Editorial
Ayer, en un discurso pronunciado en Chetumal, Quintana Roo, el titular del Ejecutivo federal, Felipe Calderón Hinojosa, celebró la reciente detención de Sandra Ávila Beltrán –mejor conocida como La reina del Pacífico– y Juan Diego Espinosa, a quienes se refirió como “dos de los delincuentes más peligrosos”. El gobernante afirmó que con la captura de ambos personajes se logró desmantelar “uno de los principales enlaces con los cárteles de Colombia” y que ese hecho constituye una prueba de que se está “cerrando el paso a organizaciones criminales”. Al mismo tiempo, afirmó que “garantizarle la seguridad a la gente” justifica el hecho de que “alguien tenga el monopolio del poder”.
(¿Frase inspirada en Mein Kampf de Adolfo Hitler?)
Tales declaraciones son desafortunadas y lamentables, en primer término porque dan por cierta la culpabilidad de los detenidos. Cabe recordar que en nuestro marco legal la responsabilidad del Ejecutivo se limita a perseguir a presuntos delincuentes y entregarlos a los órganos jurisdiccionales para que éstos determinen su culpabilidad o su inocencia. Al festinar las capturas referidas, Calderón no sólo invade facultades que no le pertenecen –como hizo en marzo pasado, cuando aseguró, en falso, que Ernestina Ascensión Rosario había muerto de una “gastritis crónica no atendida”–; además deja de lado la serenidad y la distancia que deben observar los altos funcionarios, hasta el punto de que sus palabras rebajan una investidura ya cuestionada por amplios sectores del electorado y dejan la impresión de una animadversión personal contra esos presuntos delincuentes.
Por si fuera poco, el desbocado optimismo ante las detenciones mencionadas no parece tener fundamento: en las últimas tres décadas las autoridades han anunciado centenares de “golpes demoledores” al narcotráfico, pero esta actividad se ha incrementado en forma sostenida al compás de las capturas. La historia reciente enseña que los arrestos de grandes capos –si es que Ávila y Espinosa caben en esta categoría– no incide en forma significativa ni duradera en el volumen de droga que se produce, transporta y comercializa, ni en el monto de las ganancias, en la capacidad de corrupción y en el poder de fuego de las mafias de la droga; a lo sumo, tales capturas dan lugar a restructuraciones, por lo general sangrientas, de las organizaciones delictivas. En ese sentido, es también inaceptable la aseveración presidencial de que su gobierno ha capturado tantos delincuentes que ya hasta ha “perdido la cuenta”, pues el aserto tiene una implicación profundamente descorazonadora: hasta donde es posible percibirlo, esas aprehensiones “incontables” no han frenado de manera significativa el fenómeno del narcotráfico.

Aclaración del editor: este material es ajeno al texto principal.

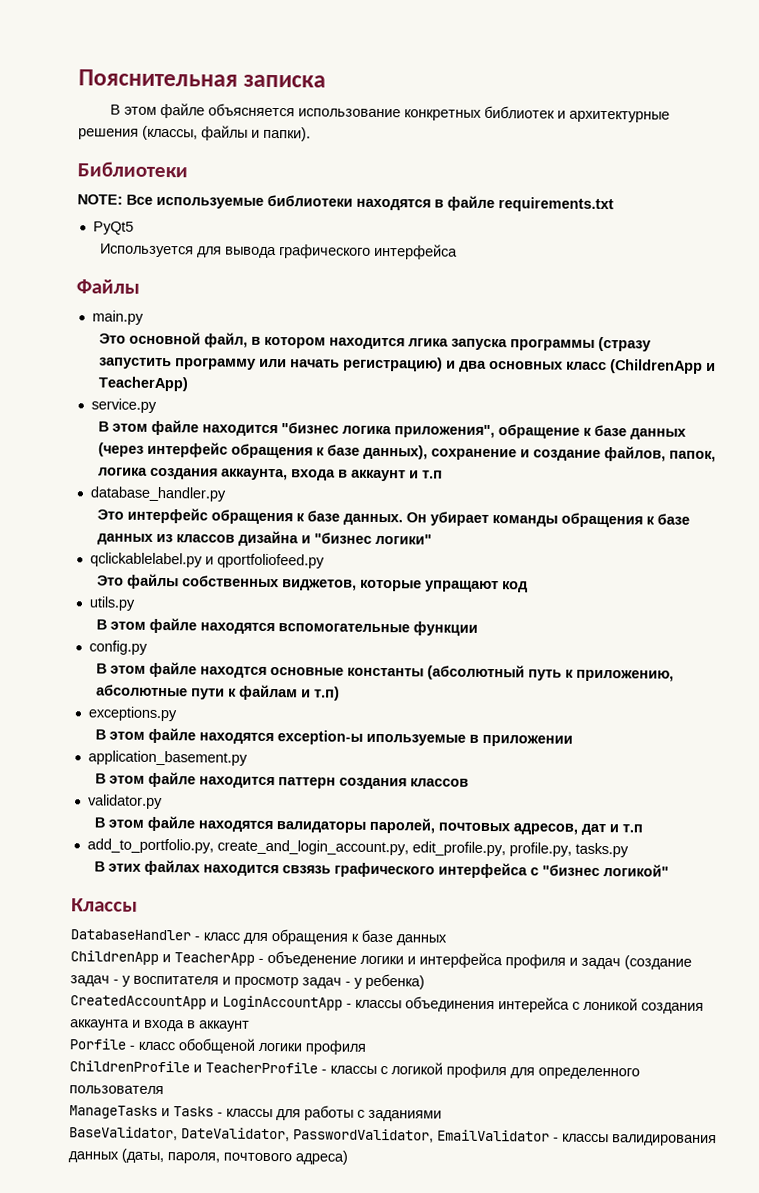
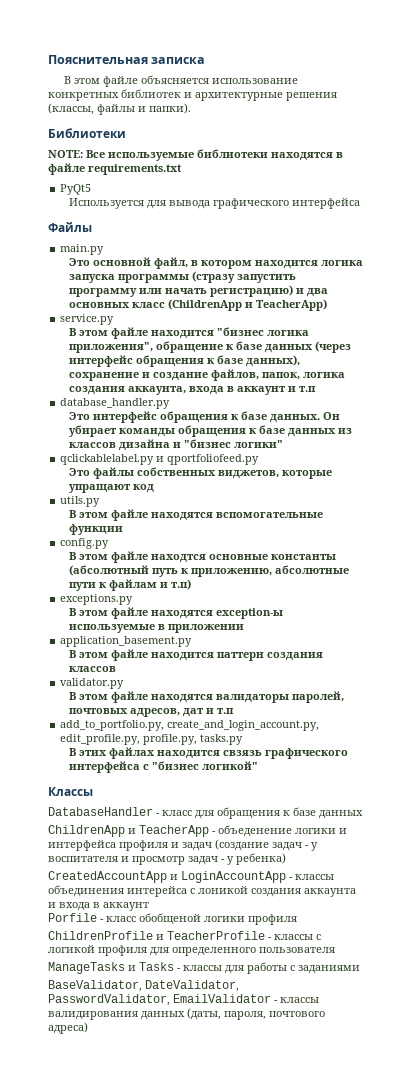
- Это основной файл, в котором находится лгика запуска программы (стразу запустить программу или начать регистрацию) и два основных класс (ChildrenApp и TeacherApp)
+ Это основной файл, в котором находится логика запуска программы (стразу запустить программу или начать регистрацию) и два основных класс (ChildrenApp и TeacherApp)
- В этом файле находятся exception-ы ипользуемые в приложении
+ В этом файле находятся exception-ы используемые в приложении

Lo que más bien ha perdido es la cabeza, esa aseveración no es más que la muestra de un espíritu de frivolidad que por supuesto no alcanza a percibir siendo un inmoral.

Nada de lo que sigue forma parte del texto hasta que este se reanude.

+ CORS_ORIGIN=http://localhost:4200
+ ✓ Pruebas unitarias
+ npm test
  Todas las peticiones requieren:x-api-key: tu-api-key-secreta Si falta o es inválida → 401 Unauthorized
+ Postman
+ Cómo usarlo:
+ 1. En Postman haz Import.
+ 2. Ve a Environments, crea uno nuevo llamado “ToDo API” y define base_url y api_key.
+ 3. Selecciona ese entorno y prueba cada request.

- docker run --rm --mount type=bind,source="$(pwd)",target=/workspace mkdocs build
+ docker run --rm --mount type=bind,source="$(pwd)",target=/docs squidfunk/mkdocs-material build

Sin embargo, lo más alarmante de las afirmaciones comentadas es la expresión con la que el titular del Ejecutivo federal se atribuyó “el monopolio del poder”.
Es por demás conocida la definición del Estado como detentador del monopolio de la fuerza y hasta de la violencia legítima; el reclamo y ejercicio del “monopolio del poder”, en cambio, no caracteriza a los estados en general, sino únicamente a los regímenes totalitarios y dictatoriales. En el caso de México, existe una doble diversificación del poder: por funciones (Ejecutivo, Legislativo y Judicial) y por estructura territorial (federal, estatal y municipal). Significativamente, la declaratoria de culpabilidad emitida por Calderón respecto a los presuntos delincuentes detenidos la semana pasada en la ciudad de México es, en los hechos, un ejercicio indebido de “monopolio del poder”, en el que el Ejecutivo invade las atribuciones del Judicial. Esta reivindicación ominosa denota, o bien un desconocimiento grave de la integración institucional del Estado, o bien una mentalidad autocrática –es decir, que busca ejercer por sí sola la autoridad suprema en un régimen– y no tiene cabida en el México del siglo XXI.